I am at a park or retreat – other people are there – in their 20s or 30s.
Like a chalet.
Nice hilly setting.
Up nestled into the hill I see a patch of huge birch trees – they are gigantic and some are grown together at the base – they are beautifully placed in the side of the hill.
They must be 10 feet in circumference.
I have never seen birch trees this big…
There are maybe 10 trees.
There is something clean and real about them – reassuring – unlike most of the rest of the energy on this property.
It is like they belong to the property from when it was an estate – times of nobility and integrity.

At that time, in my reflection following the dream I note the connection to my mother, but it is not until now, almost seven years later that I feel the loveliness of the imagery and the support it can convey.

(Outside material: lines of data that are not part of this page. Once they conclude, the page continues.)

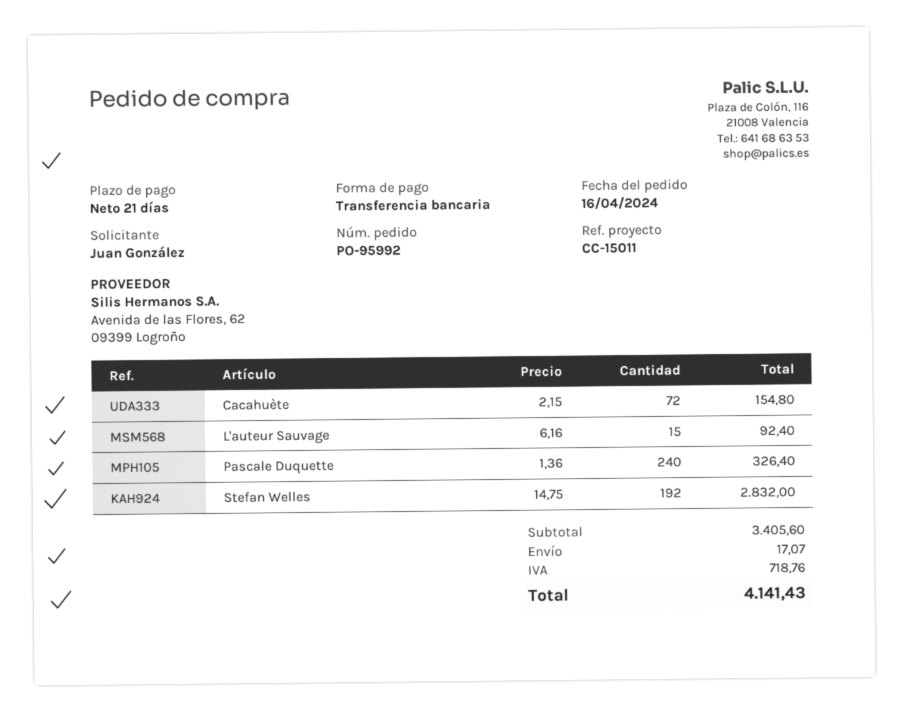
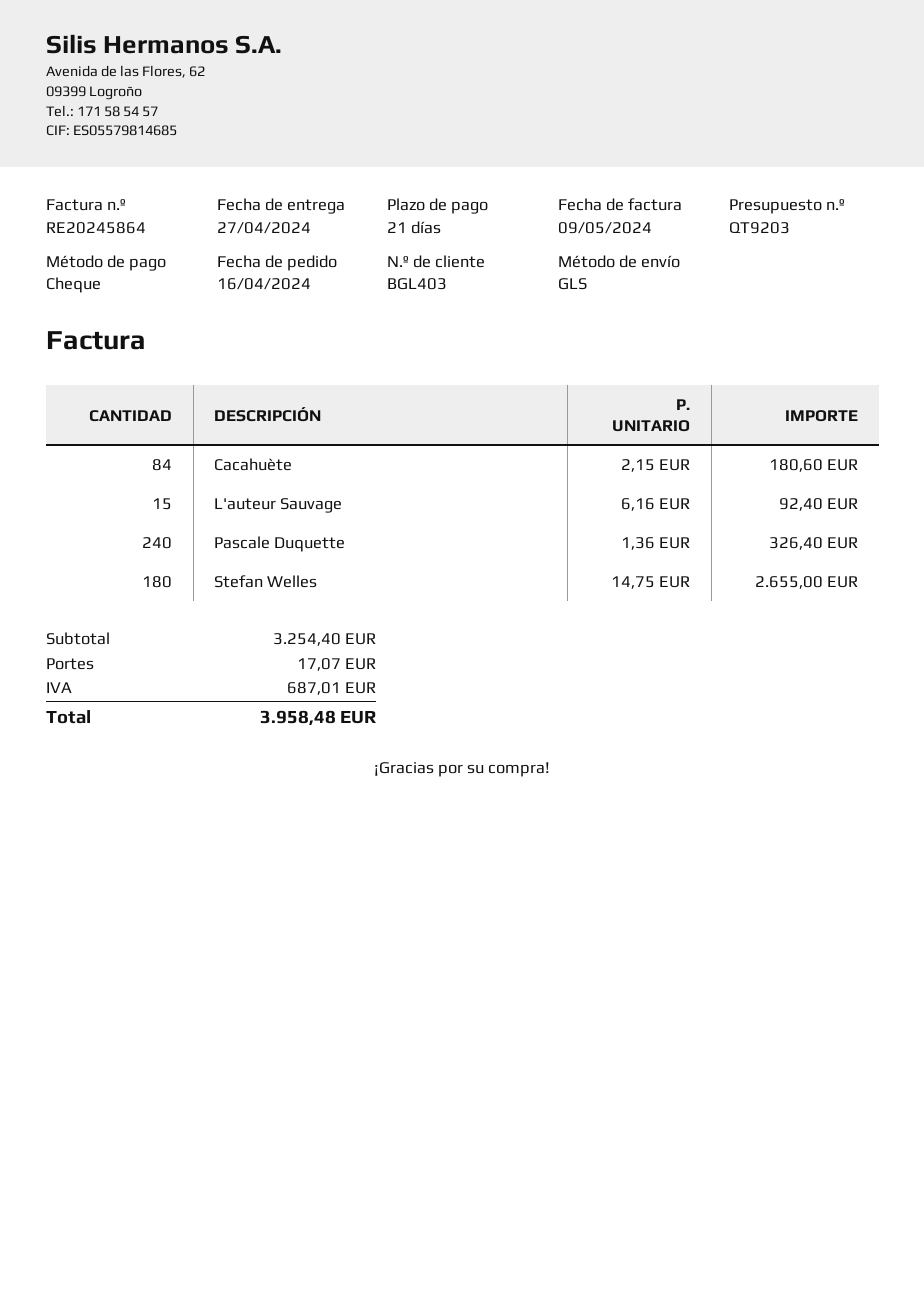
payment method: bank transfer -> cheque
Cacahuète: 72 x 2.15 = 154.80 -> 84 x 2.15 = 180.60
Stefan Welles: 192 x 14.75 = 2832.00 -> 180 x 14.75 = 2655.00
subtotal: 3405.60 -> 3254.40
tax: 718.76 -> 687.01
total: 4141.43 -> 3958.48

To be fair to myself, I also see the strength of the complex that was at play between my mother and myself, and the resulting relationship to my internal mother.
Wordy communication was not our way – more like moods and resulting suppositions.
And it is just so darn impressive how one can keep replicating this original experience of separation over years through the imagination as though it is still in play, inevitable, part of the “architecture”.
The confusion and frustration resulting from living with unconfirmed theories is reflected in the next scene.
The dream points toward the layer (grungy 70s carpet) of the past that is impeding progress:

But in the building the architecture is challenging.
The steps up to the loft that have to be climbed like a ladder are sloped and covered in carpet.
So the age shows – grungy.
Maybe they have been like this since the 70s.
I wonder if this was done on purpose as a psychological challenge.
I think it is stupid.
And it really does make more work and less efficiency and imposes unnecessary danger.

By revisiting an old dream I get to acknowledge having come far enough in mending my mother relationship to be able to see how that carpet of the past imposed such interference!

The above are excerpts from a dream of many scenes. And there are more levels to this dream, but for today I take this as a reminder to check my assumptions and check my old dreams for new information! I know that dreams communicate information for the immediate situation and reveal themselves over time. This is confirmation.

Another repeating motif from this dream that I will investigate later is estate!